Ethics statement

The present study was carried out with the approval of the UK Research Ethics Service (approval received on 18 September 2018 from Wales Research Ethics Committee (REC 3) reference 18/WA/0092) and UK Medicines and Healthcare products Regulatory Agency (MHRA) for Clinical Trial Authorisation (approval received on 26 June 2018). Written informed consent or assent was obtained from all participants. The trial was conducted in compliance with the principles of the Declaration of Helsinki (2013) and the principles of good clinical practice and in accordance with all applicable regulatory requirements including, but not limited to, the UK Policy Framework for Health and Social Care Research 2017 and the Medicines for Human Use (Clinical Trial) Regulations 2004, and subsequent amendments.

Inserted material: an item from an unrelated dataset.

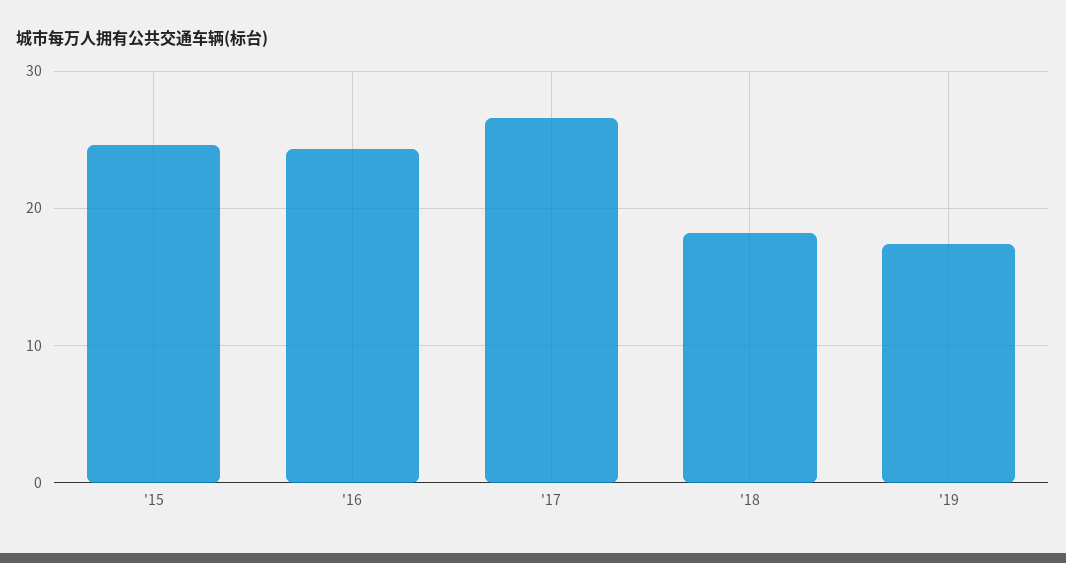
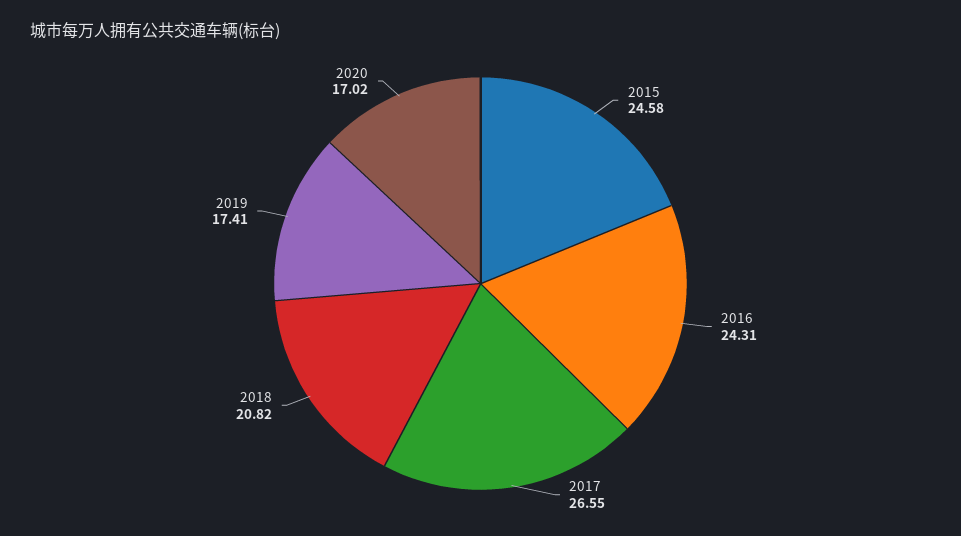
'18: 18 -> 20.82
2020: none -> 17.02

Participants were given up to £100 as an expression of gratitude for their commitment to the study.

Study design

The study was a phase 2, multicenter, double-blind, randomized, placebo-controlled trial of safety and efficacy of ustekinumab in preserving endogenous insulin production measured by mixed-meal-stimulated, 2-h plasma C-peptide AUC at week 52 in children and adolescents aged 12–18 years within 100 d of diagnosis of T1D61.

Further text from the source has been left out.